Jesús iba caminando de ciudad en ciudad y de pueblo en pueblo, proclamando y anunciando la Buena Noticia del Reino de Dios, acompañado por los Doce y por algunas mujeres. Tengamos en cuenta que ni los fariseos, ni los discípulos de Juan Bautista tuvieron mujeres entre sus discípulos. Jesús, el Hijo de Dios, sí. Cusa, esposo de Juana, administraba la casa de Herodes, gobernador de Galilea; Juana, seguidora fiel de Jesús, también les proveía con sus medios económicos y estuvo junto con María Magdalena, María la de Santiago y otras mujeres en el sepulcro vacío de Jesús, donde reciben el anuncio, por parte de dos ángeles, de por qué buscan entre los muertos al que está vivo y ha resucitado. Susana y otras muchas mujeres que siguieron a Jesús como discípulas, fueron valientes, perseverantes y generosas, porque también les servían a Jesús y sus discípulos con sus bienes. Jesús integra a las mujeres en su misión, y ellas lo seguirán fielmente y estarán presentes camino al calvario y al pie de la cruz. Y serán las primeras en recibir y dar a conocer la noticia de la resurrección del Señor.
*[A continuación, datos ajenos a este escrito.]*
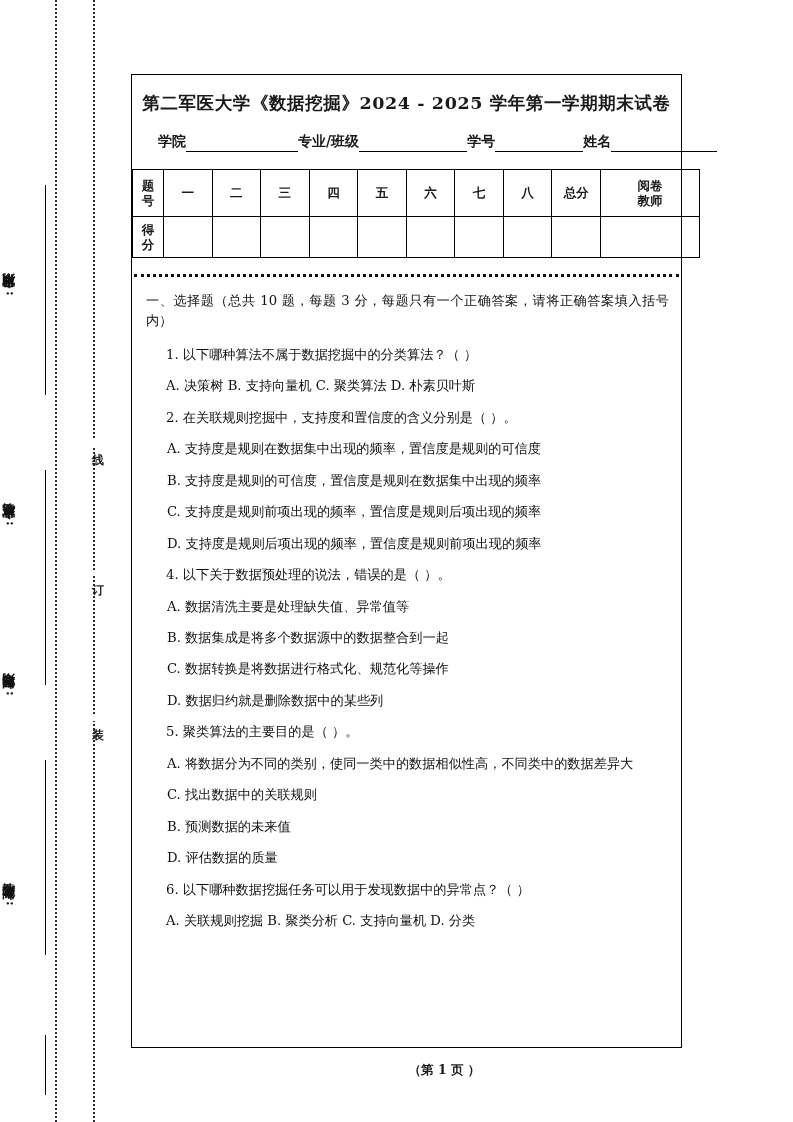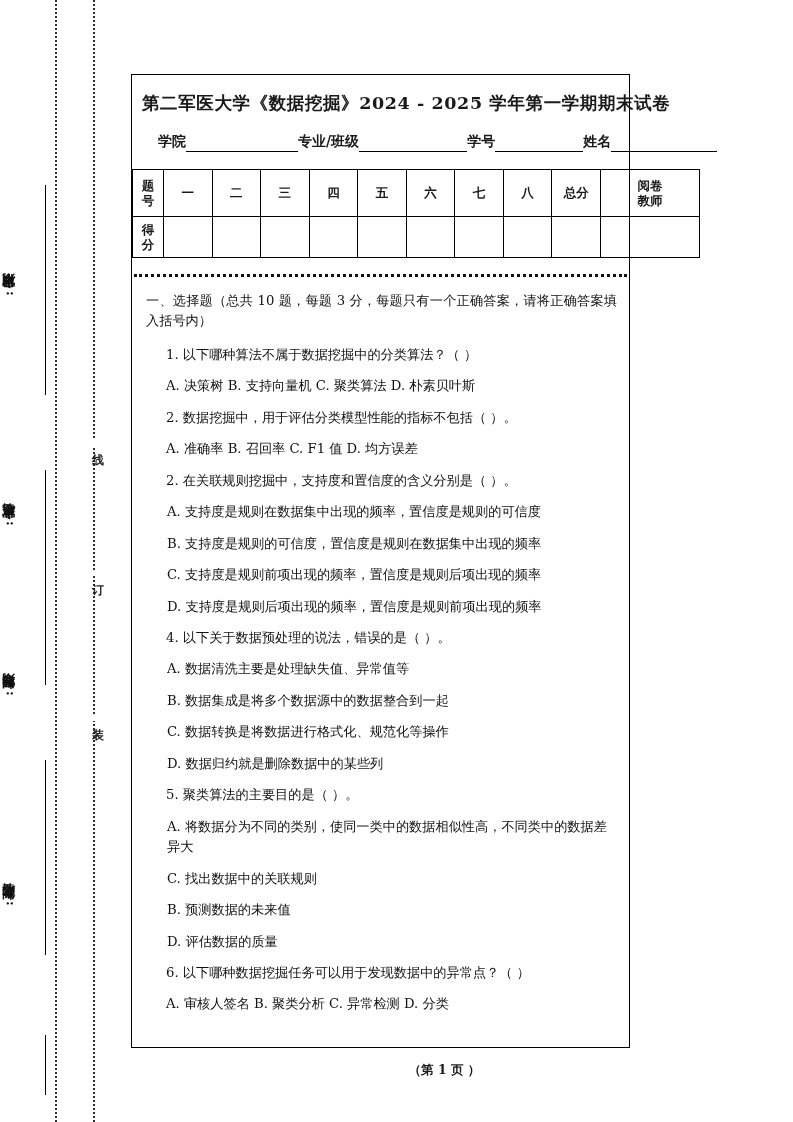--- a/index.html
+++ b/index.html
@@ -76,21 +76,21 @@
   }
   #seal-xian { top: 440px; }
   #seal-ding { top: 570px; }
   #seal-zhuang { top: 715px; }
 
   
   #paper-frame {
     position: absolute;
     left: 131px;
     top: 74px;
-    width: 499px;
+    width: 551px;
     height: 974px;
     border: 1.6px solid #000;
     box-sizing: border-box;
   }
 
   
   #exam-title {
     margin: 16px 10px 0 10px;
     text-align: center;
     font-size: 17.5px;
@@ -281,24 +281,20 @@
   <div id="dotted-separator"></div>
 
   <div id="question-body">
     <p class="section-heading">一、选择题（总共 10 题，每题 3 分，每题只有一个正确答案，请将正确答案填入括号内）</p>
 
     <div class="q-block">
       <p class="question-stem">1.  以下哪种算法不属于数据挖掘中的分类算法？（    ）</p>
       <p class="option-inline">A.  决策树   B.  支持向量机   C.  聚类算法   D.  朴素贝叶斯</p>
     </div>
 
-    <div class="q-block">
-      <p class="question-stem">2.  数据挖掘中，用于评估分类模型性能的指标不包括（    ）。</p>
-      <p class="option-inline">A.  准确率   B.  召回率   C. F1 值   D.  均方误差</p>
-    </div>
 
     <div class="q-block">
       <p class="question-stem">2.  在关联规则挖掘中，支持度和置信度的含义分别是（    ）。</p>
       <p class="option-row">A.  支持度是规则在数据集中出现的频率，置信度是规则的可信度</p>
       <p class="option-row">B.  支持度是规则的可信度，置信度是规则在数据集中出现的频率</p>
       <p class="option-row">C.  支持度是规则前项出现的频率，置信度是规则后项出现的频率</p>
       <p class="option-row">D.  支持度是规则后项出现的频率，置信度是规则前项出现的频率</p>
     </div>
 
     <div class="q-block">
@@ -312,19 +308,19 @@
     <div class="q-block">
       <p class="question-stem">5.  聚类算法的主要目的是（    ）。</p>
       <p class="option-row">A.  将数据分为不同的类别，使同一类中的数据相似性高，不同类中的数据差异大</p>
       <p class="option-row">C.  找出数据中的关联规则</p>
       <p class="option-row">B.  预测数据的未来值</p>
       <p class="option-row">D.  评估数据的质量</p>
     </div>
 
     <div class="q-block">
       <p class="question-stem">6.  以下哪种数据挖掘任务可以用于发现数据中的异常点？（    ）</p>
-      <p class="option-inline">A.  审核人签名   B.  聚类分析   C.  异常检测   D.  分类</p>
+      <p class="option-inline">A.  关联规则挖掘   B.  聚类分析   C.  支持向量机   D.  分类</p>
     </div>
   </div>
 
 </div>
 
 <div id="page-footer">（第 1 页 ）</div>
 
 </body></html>

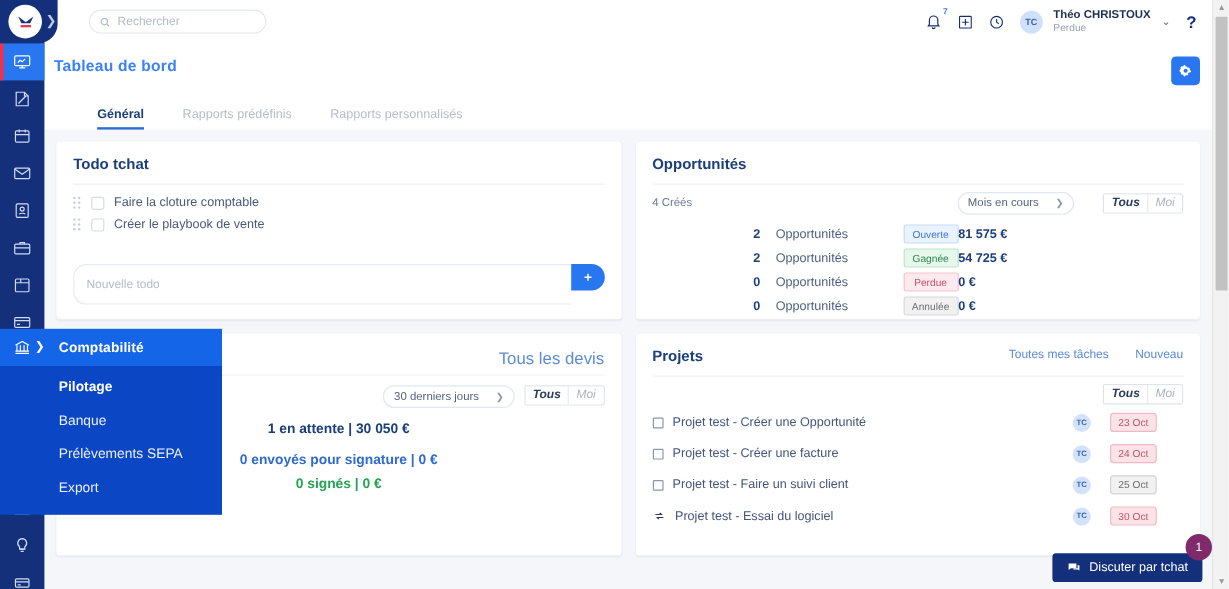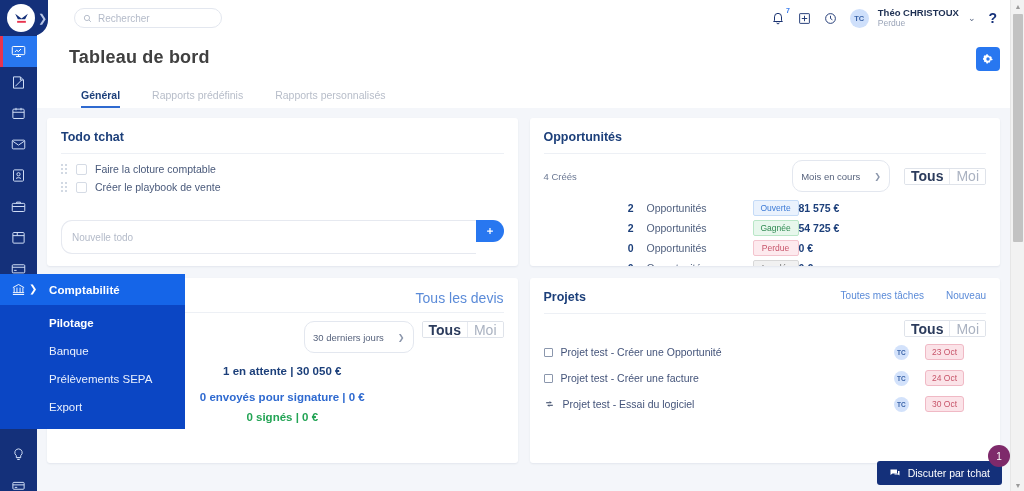--- a/index.html
+++ b/index.html
@@ -92,22 +92,22 @@
   .user-org  { font-size: 8.5px; color: #9aa4b8; }
   .user-chev { font-size: 9px; color: #6a7casd; color:#5b6a86; margin-left:-4px;}
   .help-q { font-size: 14px; font-weight: bold; color: #14307a; }
 
   
   .page-head {
     position: absolute; left: 37px; top: 36px; right: 14px; height: 72px;
     background: #ffffff; z-index: 10;
   }
   .page-title {
-    position: absolute; left: 32px; top: 11px;
-    font-size: 18px; color: #404040; font-weight: bold; letter-spacing: .2px;
+    position: absolute; left: 8px; top: 11px;
+    font-size: 13px; color: #3b82f6; font-weight: bold; letter-spacing: .2px;
   }
   .gear-btn {
     position: absolute; right: 10px; top: 11px; width: 24px; height: 24px;
     background: #2877f0; border-radius: 4px;
     display: flex; align-items: center; justify-content: center;
   }
   .tabs {
     position: absolute; left: 44px; bottom: 0; display: flex; gap: 32px;
     font-size: 10.5px;
   }
@@ -147,31 +147,31 @@
     display: flex; align-items: center; background: #fff;
   }
   .todo-add {
     width: 28px; height: 22px; background: #2877f0; color: #fff;
     border-radius: 0 11px 11px 0; display: flex; align-items: center; justify-content: center;
     font-size: 13px; line-height: 1;
   }
 
   
   .opp-toolbar {
-    display: flex; align-items: center; padding: 6px 14px 2px 14px; gap: 14px;
+    display: flex; align-items: center; padding: 6px 14px 2px 14px; gap: 24px;
   }
   .opp-count { font-size: 9.5px; color: #6b7893; flex: 1; }
   .select-pill {
-    height: 32px; border: 1px solid #e3e7ef; border-radius: 10px; background: #fff;
+    height: 19px; border: 1px solid #e3e7ef; border-radius: 10px; background: #fff;
     display: flex; align-items: center; padding: 0 8px; gap: 14px;
     font-size: 9.5px; color: #57637d;
   }
   .select-pill .cv { font-size: 8px; color: #8b96ab; }
   .seg { display: flex; border: 1px solid #dfe3ea; border-radius: 2px; overflow: hidden; height: 17px; }
-  .seg span { font-size: 14px; padding: 0 6px; display: flex; align-items: center; }
+  .seg span { font-size: 10px; padding: 0 6px; display: flex; align-items: center; font-style: italic; }
   .seg .on { color: #2b3b5c; font-weight: bold; background: #fff; }
   .seg .off { color: #aab2c1; background: #fff; border-left: 1px solid #e7eaf0; }
 
   .opp-row { display: flex; align-items: center; padding: 2px 14px; font-size: 10.5px; }
   .opp-num { width: 90px; text-align: right; color: #1c3f7a; font-weight: bold; }
   .opp-lbl { margin-left: 13px; color: #50607f; width: 106px; }
   .badge {
     font-size: 8.5px; border-radius: 2px; padding: 2px 6px; border: 1px solid;
     display: inline-block; min-width: 46px; text-align: center;
   }
@@ -561,20 +561,26 @@
             <span class="proj-av">TC</span>
             <span class="date-badge d-red">23 Oct</span>
           </div>
           <div class="proj-row">
             <span class="proj-cb"></span>
             <span class="proj-text">Projet test - Créer une facture</span>
             <span class="proj-av">TC</span>
             <span class="date-badge d-red">24 Oct</span>
           </div>
           <div class="proj-row">
+            <span class="proj-cb"></span>
+            <span class="proj-text">Projet test - Faire un suivi client</span>
+            <span class="proj-av">TC</span>
+            <span class="date-badge d-grey">25 Oct</span>
+          </div>
+          <div class="proj-row">
             <span style="width:11px;display:flex;align-items:center">
               <svg width="11" height="10" viewBox="0 0 24 24" fill="none" stroke="#2b3b5c" stroke-width="2.4">
                 <path d="M4 9h12l-3-3M20 15H8l3 3"></path>
               </svg>
             </span>
             <span class="proj-text">Projet test - Essai du logiciel</span>
             <span class="proj-av">TC</span>
             <span class="date-badge d-red">30 Oct</span>
           </div>
         </div>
En el seguimiento de Jesús, cabemos todos; y desde la vocación a la que el Señor nos ha llamado, con su ayuda, podemos responderle con radicalidad, y generosidad. Su persona es y será nuestra fuerza y razón para no desmayar en los momentos duros y difíciles de la vida. Preguntémonos: Jesús cuenta con nosotros, y el aceptarle en nuestras vidas nos da “alas” esforzarnos por pasar por esta vida haciendo el bien, y ayudando a otras personas a conocer su mensaje de amor.
Señor Jesús, gracias por recorrer los caminos anunciando tu Reino. Como aquellas mujeres que te seguían con amor y generosidad, quiero poner mi vida, mis bienes y mi tiempo a tu servicio. Dame un corazón agradecido para caminar siempre a tu lado. Amén.
Es necesaria una respuesta activa, visible y tangible de gratitud y fidelidad hacia Dios cuando hemos experimentado su gracia, sanidad o liberación.
Después, Jesús recorría las ciudades y los pueblos, predicando y anunciando la Buena Noticia del Reino de Dios. Lo acompañaban los Doce (Lc 8, 1).
El ministerio de Jesús era itinerante y enfocado en predicar el Reino de Dios.